Even though audio is often processed as matrices using spectrogram images, they still remain to be time series data of variable length. 
When we consider the scenario of music tracks where we have _few tracks_ of several minutes duration, we typically want to train a DNN on __smaller excerpts__ instead of using the whole track because...

1. non-dynamic models such as CNNs can be used without masking 
2. sequence models such as LSTMs are often not capable of using long context of several minutes
3. the number of samples are increased, which can be seen as a kind of _data augmentation_ technique.

So lets assume we have $n$ tracks and we want to yields $k$ number excerpts (with our without overlap) from these tracks. In this notebook we want to address the various use cases and show how they can be implemented using the [pescador]() package.


### Installs

In [0]:
import numpy as np
import random
!pip install --upgrade pescador

Requirement already up-to-date: pescador in /usr/local/lib/python3.6/dist-packages (2.0.1)

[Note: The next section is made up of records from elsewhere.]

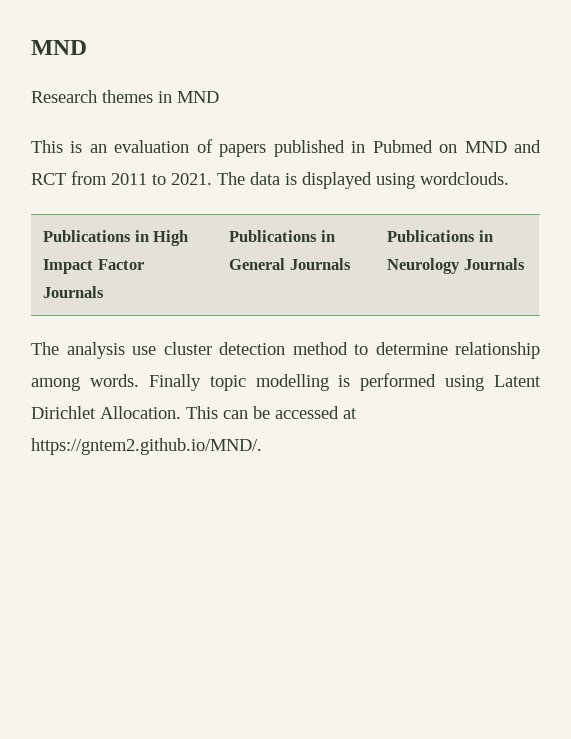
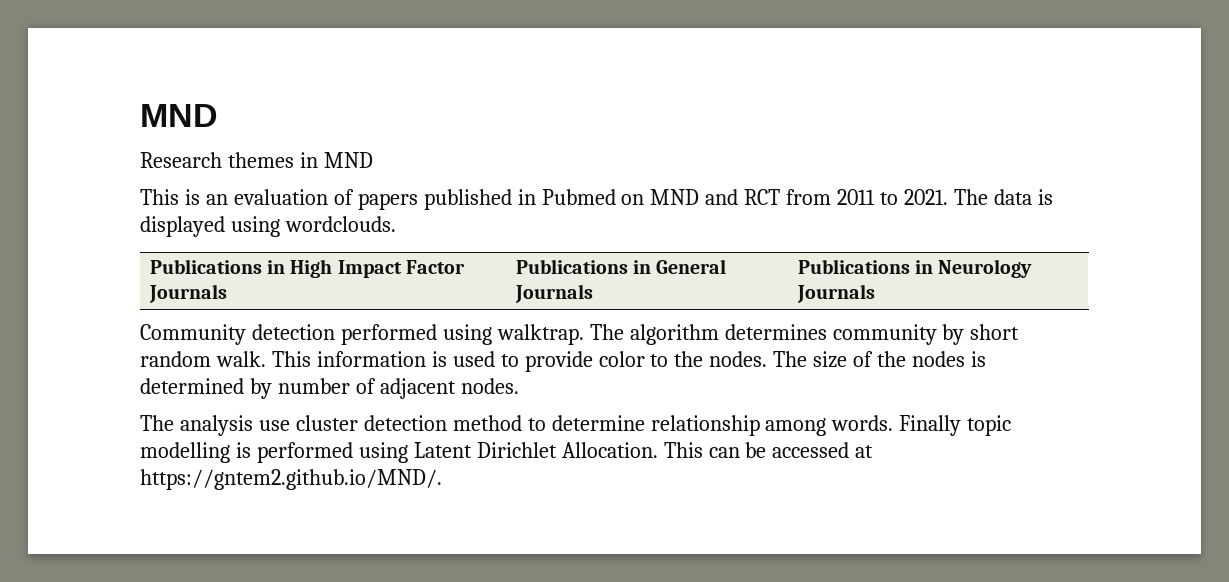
+ Community detection performed using walktrap. The algorithm determines community by short random walk. This information is used to provide color to the nodes. The size of the nodes is determined by number of adjacent nodes.

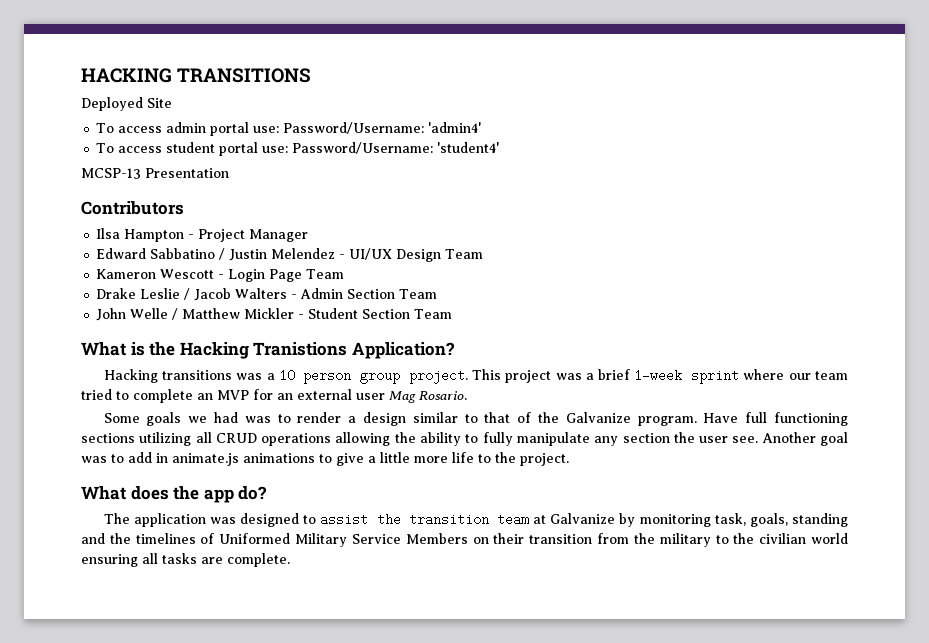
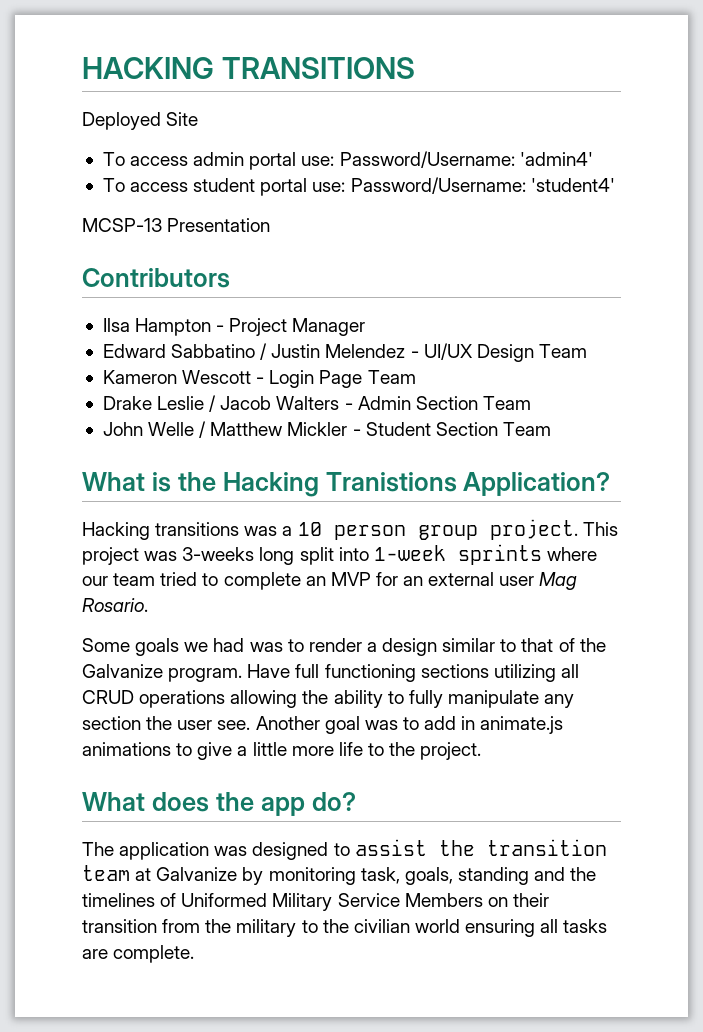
- This project was a brief 1-week sprint where our team tried to complete an MVP for an external user Mag Rosario.
+ This project was 3-weeks long split into 1-week sprints where our team tried to complete an MVP for an external user Mag Rosario.

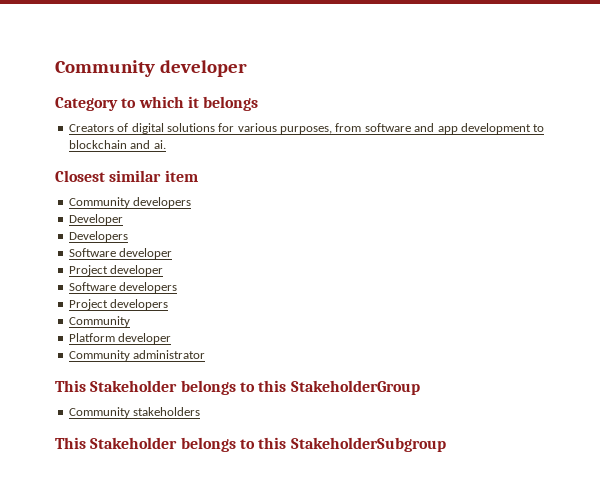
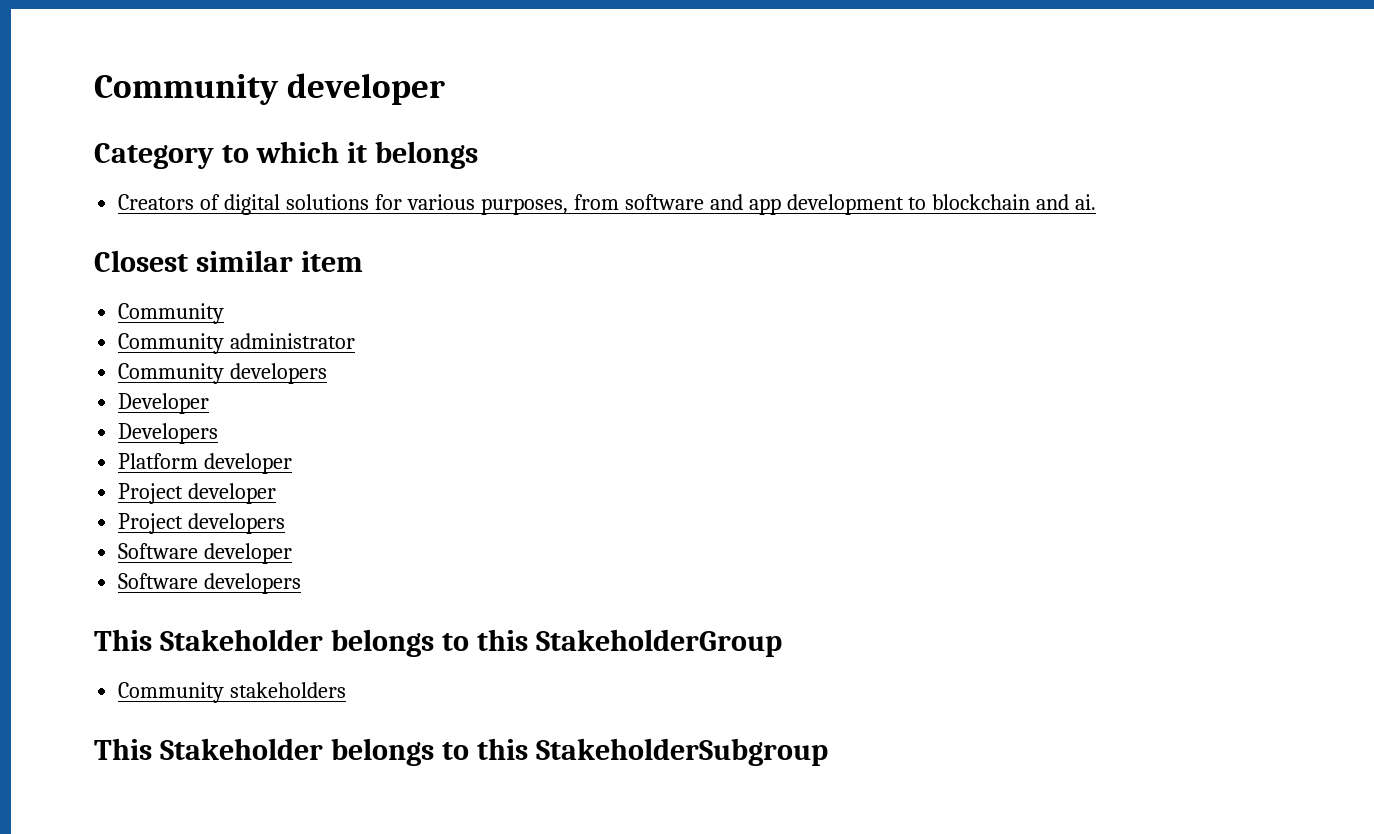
  Closest similar item
+ Community
+ Community administrator
- Software developer
+ Platform developer
- Software developers
  Project developers
- Community
- Platform developer
- Community administrator
+ Software developer
+ Software developers

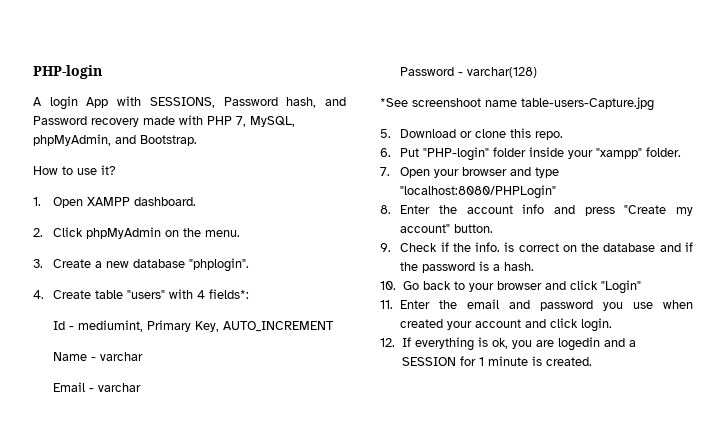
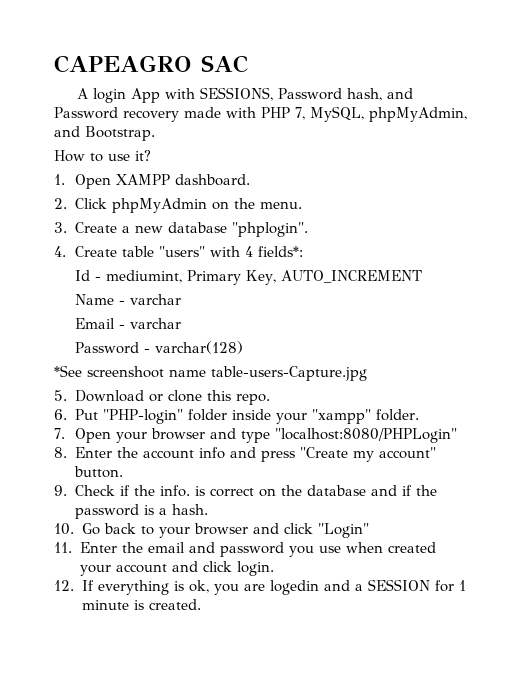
- PHP-login
+ CAPEAGRO SAC

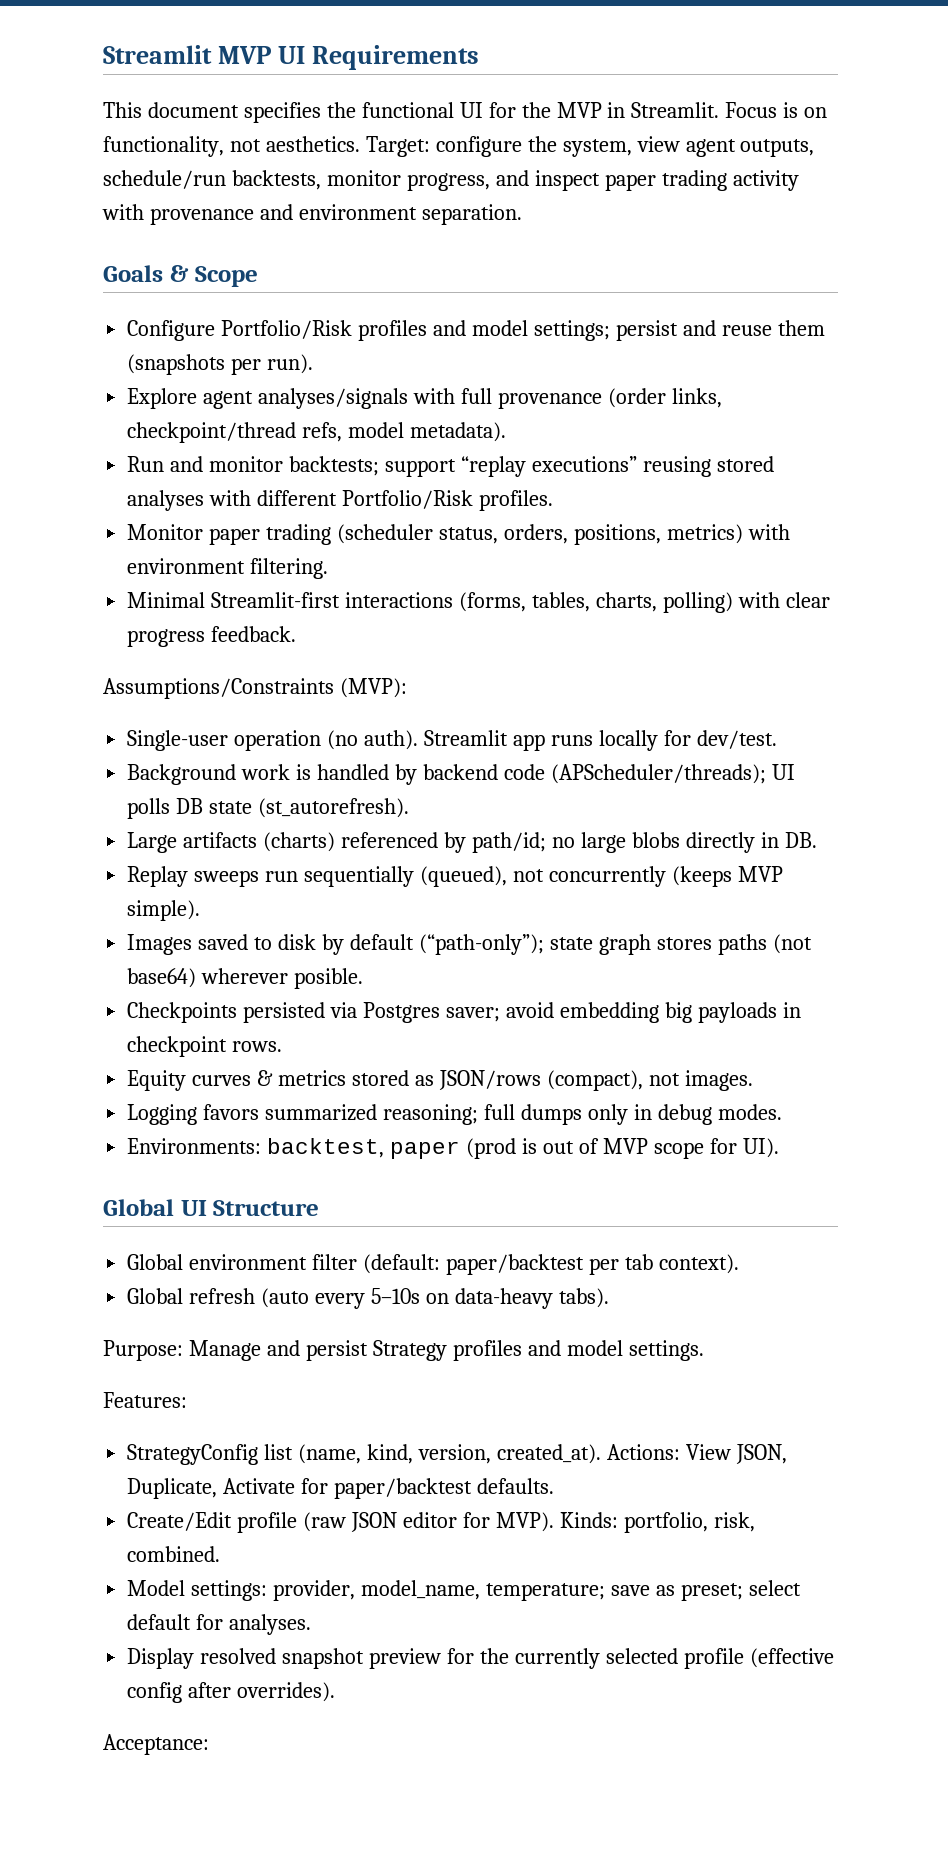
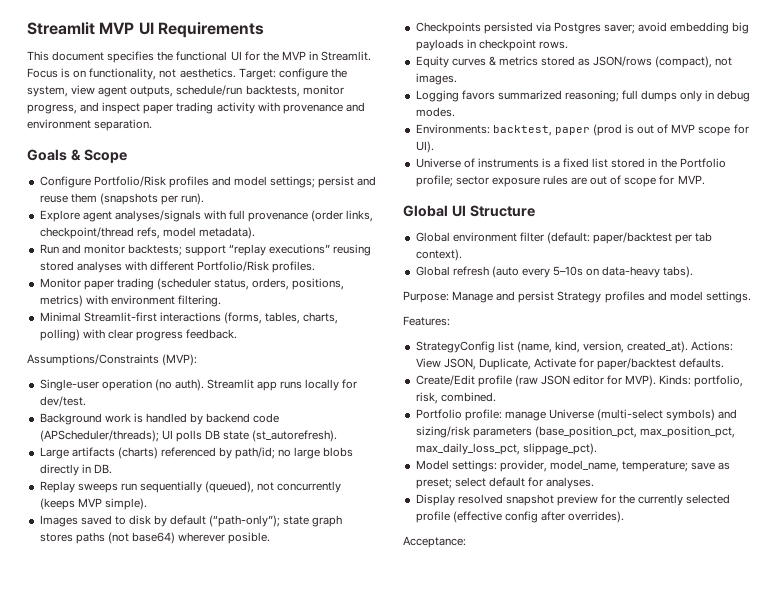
+ Universe of instruments is a fixed list stored in the Portfolio profile; sector exposure rules are out of scope for MVP.
+ Portfolio profile: manage Universe (multi-select symbols) and sizing/risk parameters (base_position_pct, max_position_pct, max_daily_loss_pct, slippage_pct).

### Initialization and Parameters

We first define 6 audio tracks here as with distinguishable content. To make things easier to assess, instead of audio, we use text data here.


In [0]:
tracks = [
    'lalalalala', 'lololololo', 'lilililili', 'lululululu', 
    'lelelelele', 'lülülülülü', 'lälälälälä', 'lölölölölö'
]

Then we define the 3 parameters that are important to go through the tracks.

In [0]:
#@title Set Sampling Parameters
excerpt_length = 6 #@param {type:"slider", min:1, max:10, step:1}
excerpt_hop = 3 #@param {type:"slider", min:1, max:10, step:1}
batch_size = 4 #@param {type:"slider", min:1, max:10, step:1}


# Training

Now, we have a few methods to generate these samples for one training epoch.

## Näive Random Sampling

![](https://sigsep.github.io/ismir2018_tutorial/assets/twsw.gif  =400x350)

One of the simpliest way is to sample from the tracks randomly and select batchsize samples for each batch and repeat the procedure (without replacement) for a fixed number of iterations in each epoch.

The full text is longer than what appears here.